# RIP, Rusty



## Tahnee GR (Aug 26, 2006)

Rusty was a rescue dog. A friend brought him to me about 12 years ago-a very thin, dark red dog who had been found in a dumpster behind a local grocery store. We pieced together part of his story-he and a Lab companion had been running loose for some time. Someone shot and killed the Lab, wounded Rusty but he was able to get away. We never found out how they came to be loose but it was obvious he had never been in a crate, never been on a leash, wasn't housebroken.

I kept him for about 4 months, tended to his wound and taught him to potty only outside, travel in a crate and some very basic obedience. He blossomed and turned out to be a rather pretty, dark boy and very smart.

When he was deemed "ready", we placed him with a local family-doctors with two young sons.
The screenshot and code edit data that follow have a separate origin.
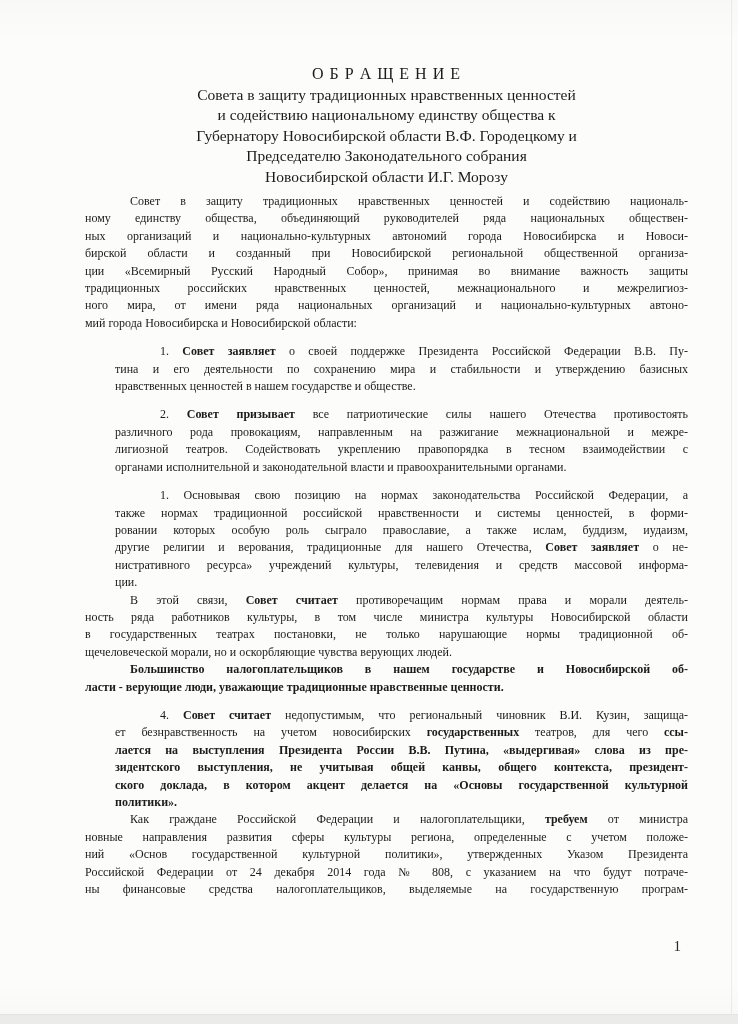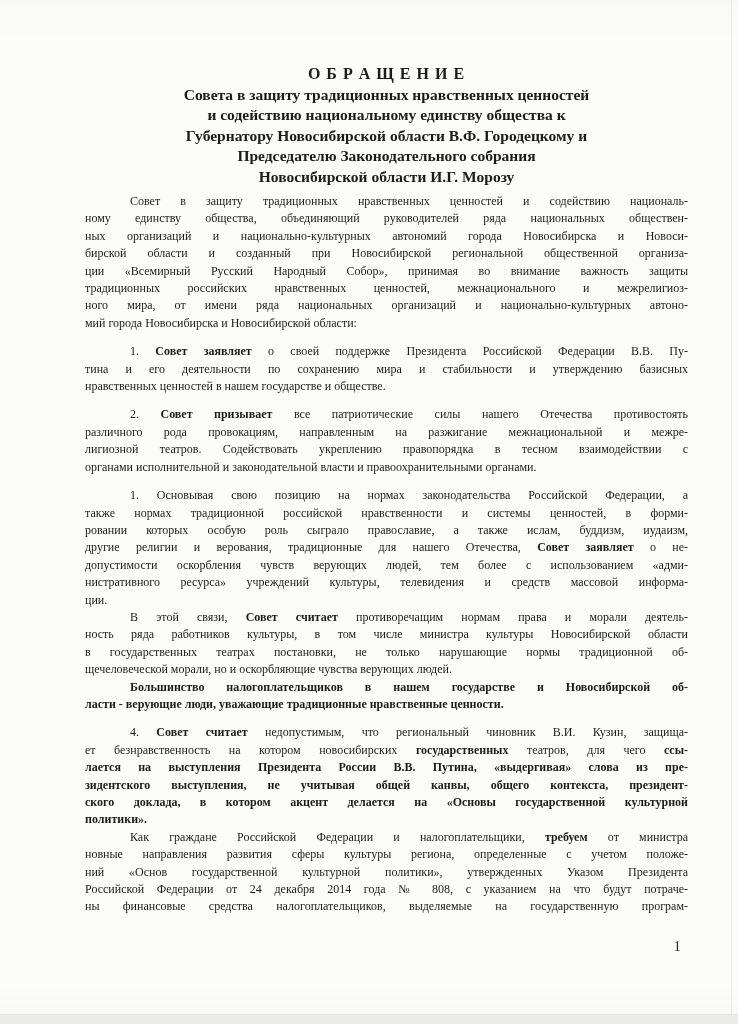"О Б Р А Щ" .title { font-weight: bold -> normal }
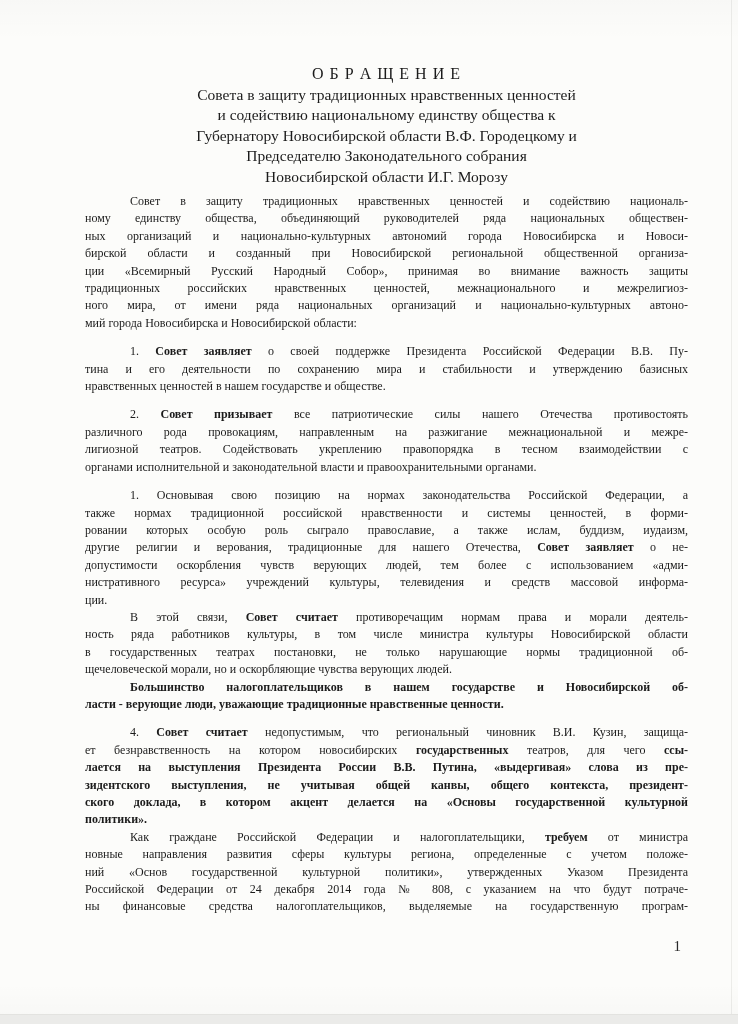"1. Совет заявляет о своей" .para.gap { margin-left: none -> 30px }
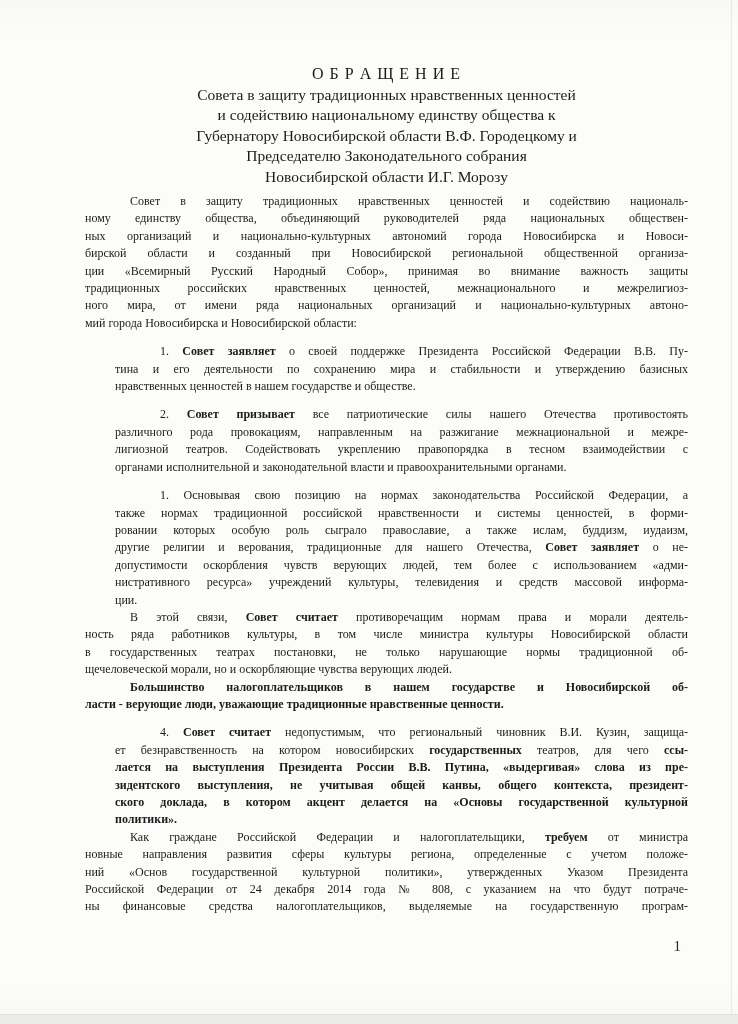"допустимости оскорбления чувств верующих" div.line { html: <div><span>допустимости оскорбления чувств верующих людей, тем более с использованием «адми-</span></div> -> none }
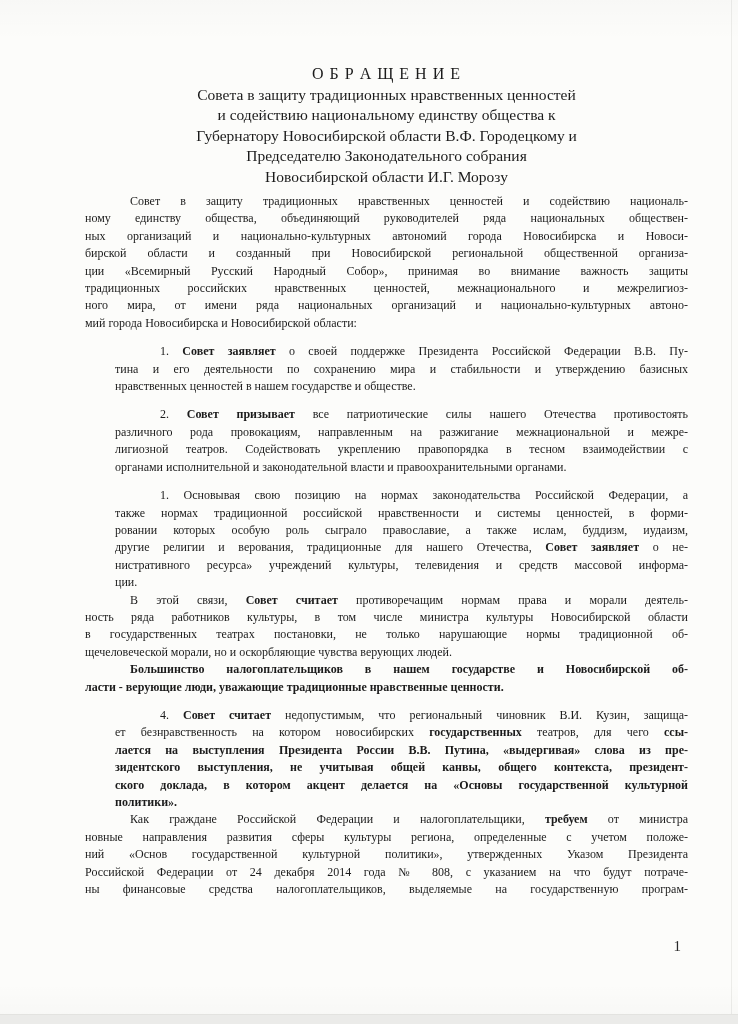"ет безнравственность на котором" span { text: котором -> учетом }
They adored Rusty and he really blossomed with them. He was the #1 companion for their young sons, and comforted the family when an unexpected illness, happily resolved, struck. He came to me for occasional boarding when the family traveled to India or South America on missions. He always knew the exact moment his family left to come pick him up and would get very excited, waiting by the door for the entire 20 minutes it took them to get here.

We had estimated him at just under 2 when he came to my house, which would make him about 14 years of age when he peacefully went to the Bridge in November.

The picture they sent me shows a beautiful, dark boy with a lovely white face, sitting outside on the lawn, being hugged by a handsome young man with a huge smile on his face.

Rest in peace, Rusty-you were a special boy and so very loved.


----------



## magiclover (Apr 22, 2008)

What a special story. Bless you sweet Rusty.


----------



## paula bedard (Feb 5, 2008)

What a sad beginning with a glorious middle and peaceful end. Thank You for sharing Rusty's story. I hope he's met up with Sam, my red boy, and they are fast friends.


----------



## Hudson (May 18, 2005)

Lovely story of Rusty' life,and how he survived to find a special home and family to love. thanks for sharing it with us .RIP Rusty.


----------



## fostermom (Sep 6, 2007)

Awwww. Rest in peace, Rusty.


----------



## Penny & Maggie's Mom (Oct 4, 2007)

What a wonderful life after such a rocky start. RIP dear boy, knowing you were well loved and well lived.


----------



## New Golden Mom (Dec 17, 2008)

What a moving story...thank you for sharing. RIP Rusty.


----------



## Blaireli (Jun 3, 2008)

Rest in peace, sweet boy.


----------



## SoGolden (Jul 17, 2008)

You gave Rusty your care, your healing touch, your special training, and a family to love him. You were the turning point in his life. He got to live the wonderful life that all pets should. That should give you a great sense of satisfaction.


----------



## Bailey & Bentley (Feb 25, 2007)

Rest in peace sweet Rusty. Thank you for sharing that with us and for helping to give Rusty a better life.


----------



## MissRue (Nov 18, 2008)

RIP Rusty.


----------



## Mandy's Dad (May 27, 2008)

Great story after a horrible beginning. Thanks for sharing that with us. Rest in peace Rusty.


----------



## Debles (Sep 6, 2007)

A great story to off set all the sad ones. As hard as it isfor those left to grieve, a life well lived and loved and a peaceful death is what any of us can pray for.


----------



## goldensmum (Oct 23, 2007)

A lovely and touching story - proves what tlc can do for a dog

Run free, play hard and sleep softly Rusty


----------



## Jackson'sMom (Oct 13, 2007)

Run free at the Bridge, Rusty, and know that your family will always love you.


----------